One of the long-standing challenges in experimental physics is the observation of room-temperature superconductivity1,2. Recently, high-temperature conventional superconductivity in hydrogen-rich materials has been reported in several systems under high pressure3,4,5. An  important discovery leading to room-temperature superconductivity is the pressure-driven disproportionation of hydrogen sulfide (H2S) to H3S, with a confirmed transition temperature of 203 kelvin at 155 gigapascals3,6. Both H2S and CH4 readily mix with hydrogen to form guest–host structures at lower pressures7, and are of  comparable size at 4 gigapascals.
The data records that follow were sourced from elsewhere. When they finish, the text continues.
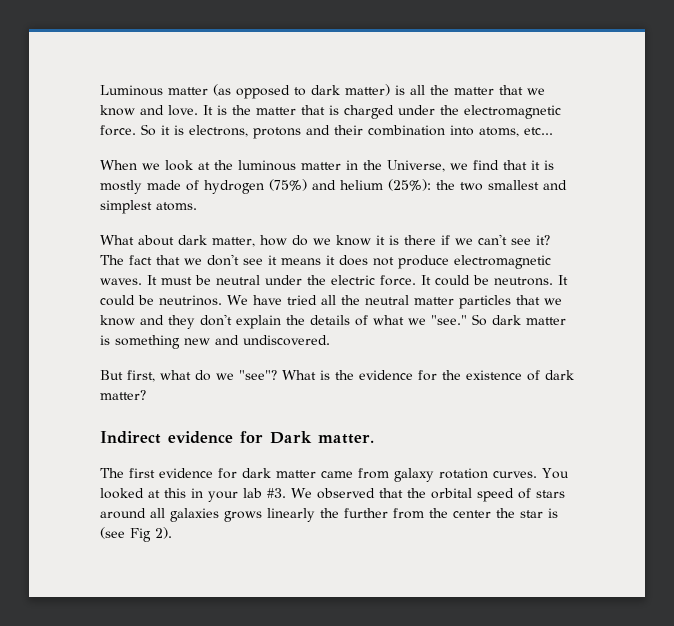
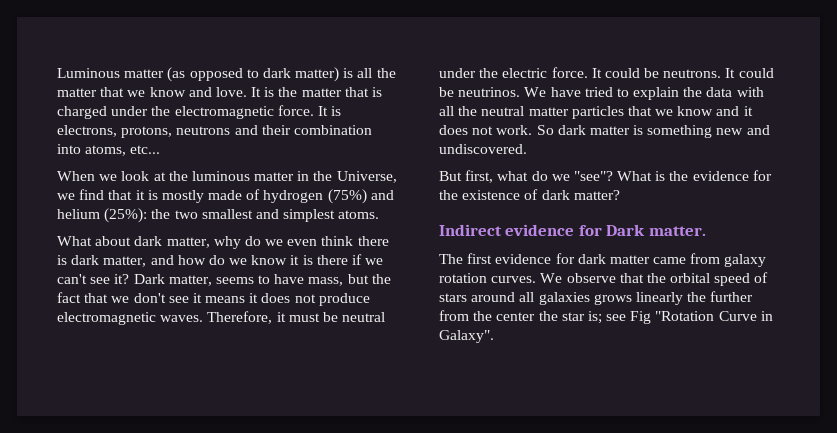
- So it is electrons, protons and their combination into atoms, etc...
+ It is electrons, protons, neutrons and their combination into atoms, etc...
- What about dark matter, how do we know it is there if we can't see it?
+ What about dark matter, why do we even think there is dark matter, and how do we know it is there if we can't see it?
- The fact that we don't see it means it does not produce electromagnetic waves.
+ Dark matter, seems to have mass, but the fact that we don't see it means it does not produce electromagnetic waves.
- It must be neutral under the electric force.
+ Therefore, it must be neutral under the electric force.
- We have tried all the neutral matter particles that we know and they don't explain the details of what we "see."
+ We have tried to explain the data with all the neutral matter particles that we know and it does not work.
- You looked at this in your lab #3. We observed that the orbital speed of stars around all galaxies grows linearly the further from the center the star is (see Fig 2).
+ We observe that the orbital speed of stars around all galaxies grows linearly the further from the center the star is; see Fig "Rotation Curve in Galaxy".

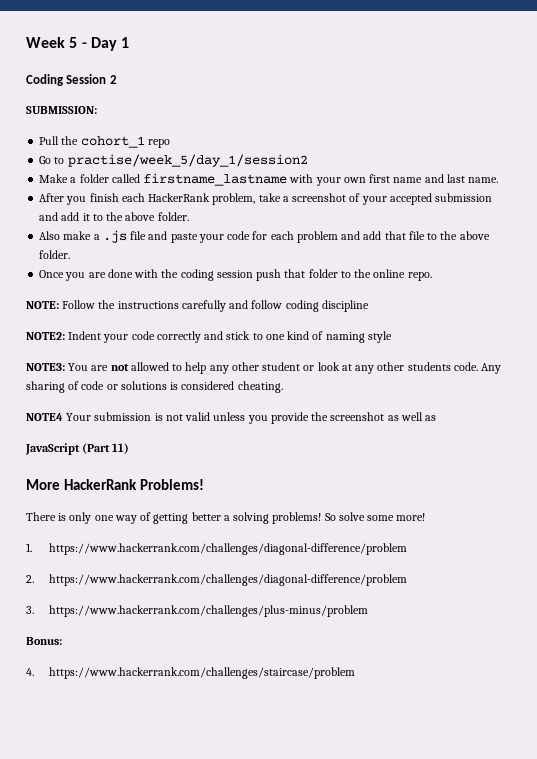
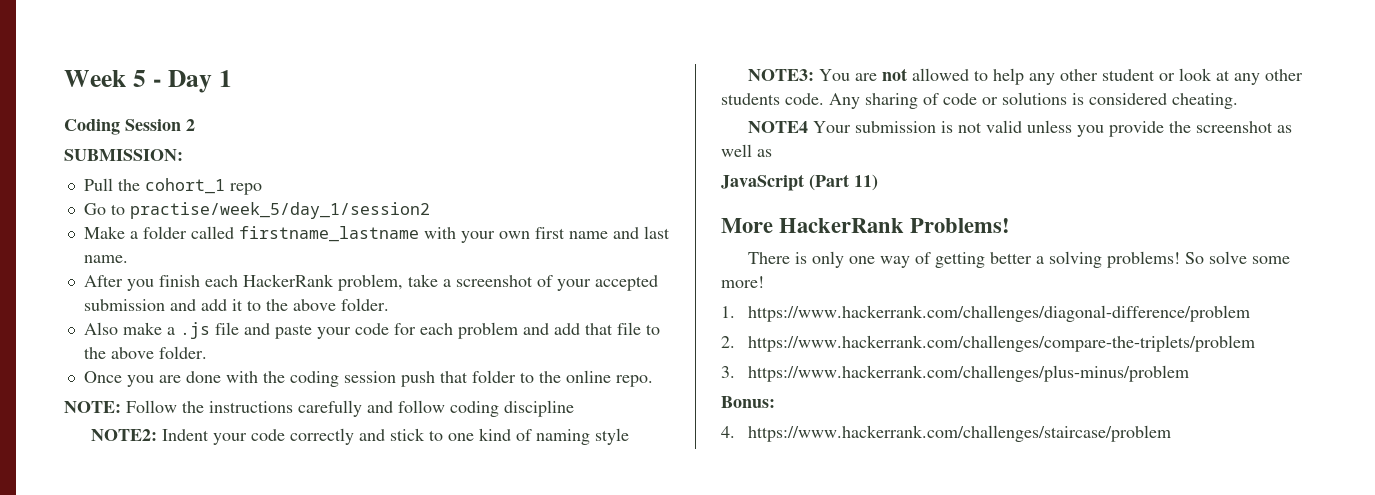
- 2. https://www.hackerrank.com/challenges/diagonal-difference/problem
+ 2. https://www.hackerrank.com/challenges/compare-the-triplets/problem

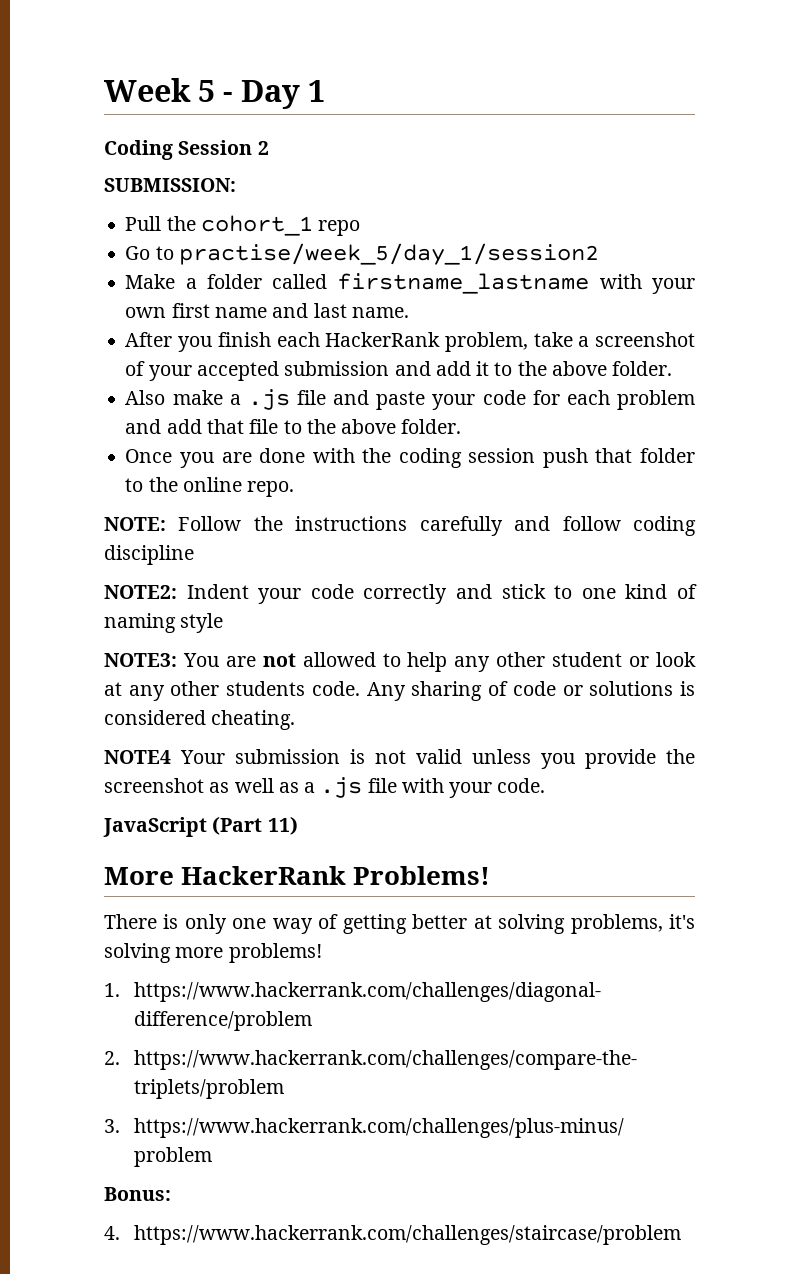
- NOTE4 Your submission is not valid unless you provide the screenshot as well as
+ NOTE4 Your submission is not valid unless you provide the screenshot as well as a .js file with your code.
- There is only one way of getting better a solving problems! So solve some more!
+ There is only one way of getting better at solving problems, it's solving more problems!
By introducing methane at low pressures into the H2S + H2 precursor mixture for H3S, molecular exchange is allowed within a large assemblage of van der Waals solids that are hydrogen-rich with H2 inclusions; these guest–host structures become the building blocks of superconducting compounds at extreme conditions. Here we report superconductivity in a photochemically transformed carbonaceous sulfur hydride system, starting from elemental precursors, with a maximum superconducting transition temperature of 287.7 ± 1.2 kelvin (about 15 degrees Celsius) achieved at 267 ± 10 gigapascals. The superconducting state is observed over a broad pressure range in the diamond anvil cell, from 140 to 275 gigapascals, with a sharp upturn in transition temperature above 220 gigapascals. Superconductivity is established by the observation of zero resistance, a magnetic susceptibility of up to 190 gigapascals, and reduction of the transition temperature under an external magnetic field of up to 9 tesla, with an upper critical magnetic field of about 62 tesla according to the Ginzburg–Landau model at zero temperature. The light, quantum nature of hydrogen limits the structural and stoichiometric determination of the system by X-ray scattering techniques, but Raman spectroscopy is used to probe the chemical and structural transformations before metallization. The introduction of chemical tuning within our ternary system could enable the preservation of the properties of room-temperature superconductivity at lower pressures.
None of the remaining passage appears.